The Kamangans had a form of reveille that I found spooky but attractive. At 0530 a single hand-drummer would start up, tapping out any rhythm he liked as he went on his round — and since a different man did it every morning, each day’s summons was unique, sometimes quite short, sometimes carrying on for a couple of minutes, until everyone was fully awake.

Next morning, as always, we were up in the dark, but by the time we’d had breakfast in the grey light of dawn, and everyone had got themselves sorted, it was already eight o’clock and the sun was hot. Whinger and I had recced the ambush site and laid out half the pop-up targets the day before; now our task was to show the location to Joss and his section commanders so that they could work out their own plan.

The dry watercourse we’d chosen for the ambush had no name — it didn’t feature on our maps — so for ease of reference we’d called it the Congo. The scenario of Exercise Mantrap was simple. Intelligence sources, it said, had revealed that terrorist forces were planning to come across the border with a shipment of arms: the party would use the earth road that ran roughly east to west along the far bank of our Congo. If the terrorists performed as predicted, they would cross in front of our guys from left to right. Alpha Force’s brief was to intercept and eliminate them in a linear ambush.
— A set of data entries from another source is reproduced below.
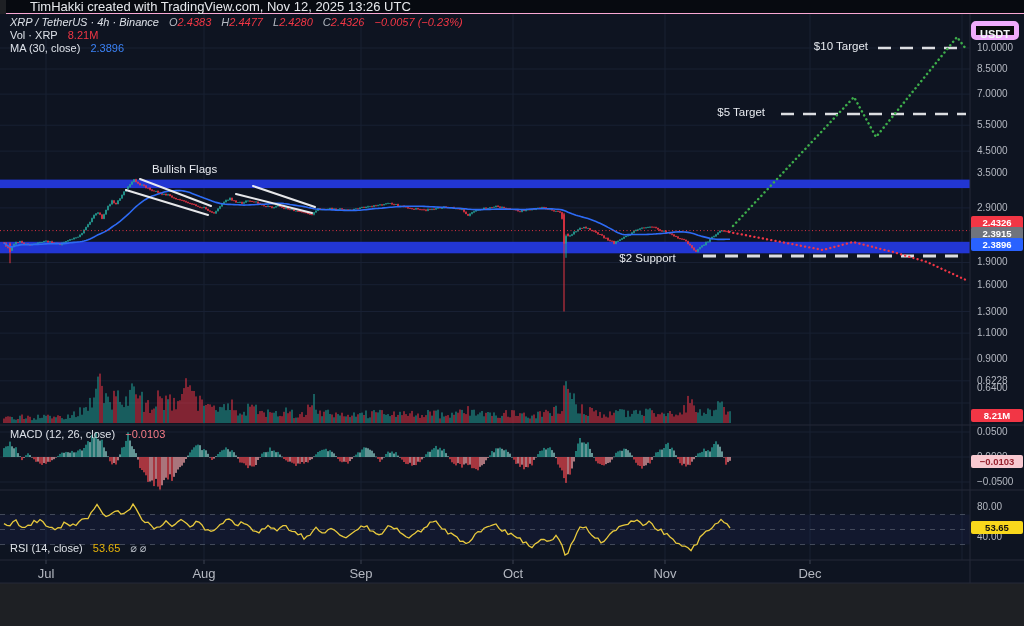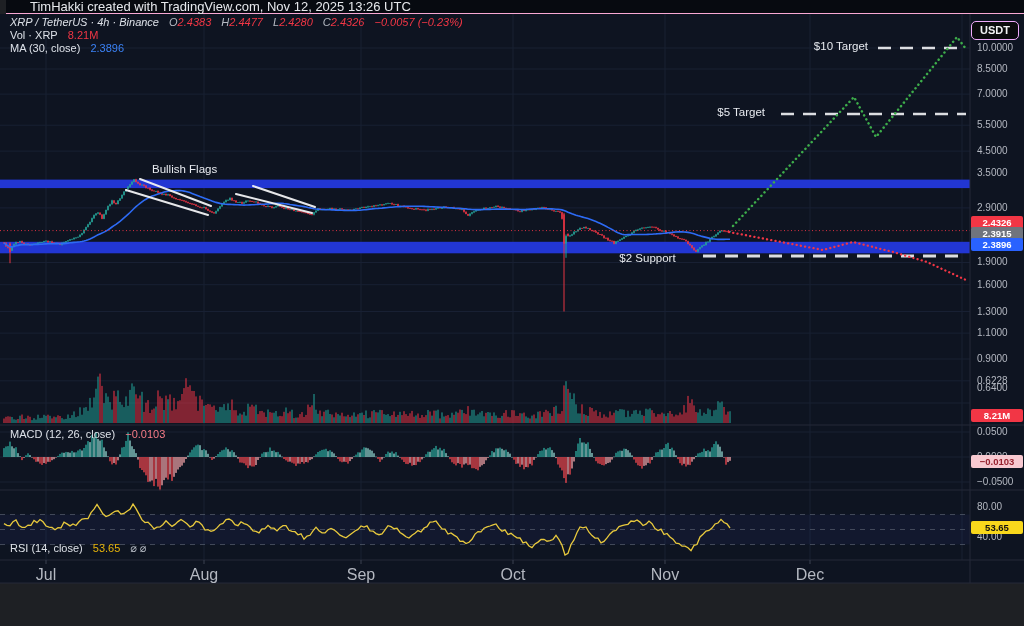--- a/index.html
+++ b/index.html
@@ -28,7 +28,7 @@
   .tag-yellow{background:#f8d71c;color:#121212;}
   .ann{position:absolute;color:#e7eaef;font-size:11.5px;z-index:5;white-space:nowrap;}
   #usdt-btn{position:absolute;left:971px;top:21px;width:48px;height:19px;background:#0a0b0d;
-            border:1px solid #f0abfc;border-radius:5px;color:#f2f3f5;font-size:11px;font-weight:bold;
+            border:5px solid #f0abfc;border-radius:5px;color:#f2f3f5;font-size:11px;font-weight:bold;
             text-align:center;line-height:17px;box-sizing:border-box;z-index:7;cursor:pointer;}
   #footer{position:absolute;left:0;top:583px;width:1024px;height:43px;background:#1e2023;
           display:flex;align-items:center;padding-left:28px;box-sizing:border-box;gap:9px;}

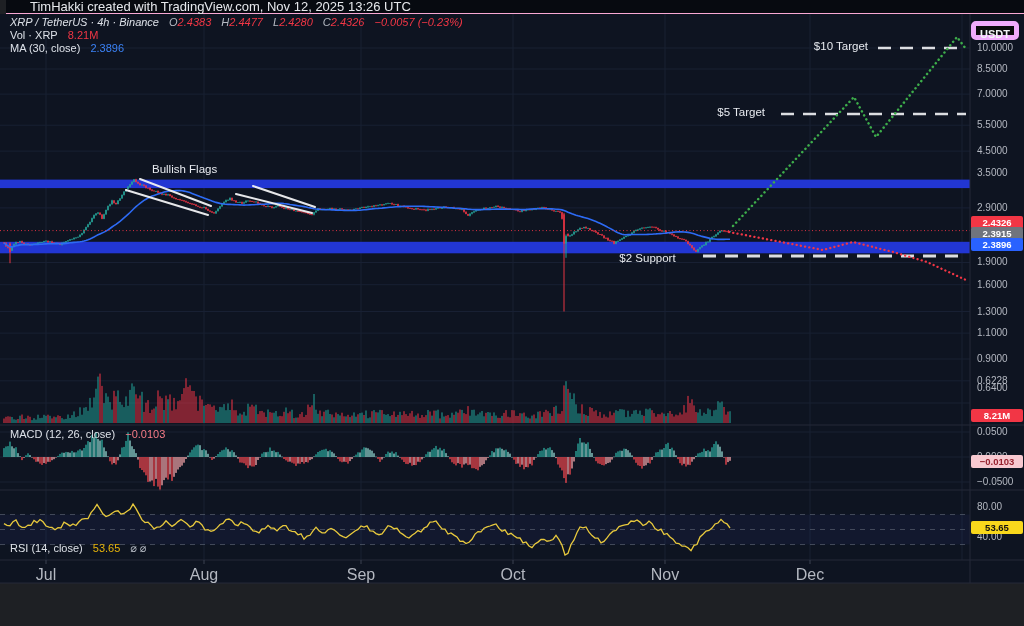--- a/index.html
+++ b/index.html
@@ -18,7 +18,7 @@
   .pink{color:#f77c87;}
   .gap{display:inline-block;width:7px;}
   .tick{position:absolute;left:977px;font-size:10px;color:#b4b8c1;z-index:4;}
-  .month{position:absolute;top:566px;font-size:16px;color:#b4b8c1;transform:translateX(-50%);z-index:4;}
+  .month{position:absolute;top:566px;font-size:13px;color:#b4b8c1;transform:translateX(-50%);z-index:4;}
   .tag{position:absolute;left:971px;width:52px;height:13px;border-radius:2px;font-size:9.5px;
        font-weight:bold;text-align:center;line-height:13px;z-index:6;}
   .tag-red{background:#f23645;color:#fff;}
We were planning a conventional ambush, with a killer group and and two cut-off parties, right and left, and a Bergen cache which would act as rear protection. At the point we’d selected, the sandy bed of the river was forty metres wide, and the track that ran along the bank was three or four feet above the level of the watercourse. Beyond it lay thick bush. From the home forces’ lying-up position on the near side of the river, the range to the track would be barely a hundred metres — a perfect killing ground. On our side of the river the vegetation was relatively sparse, but the terrain was rough, broken up by banks and dry ditches, so there was plenty of cover for the Kamangans to conceal themselves.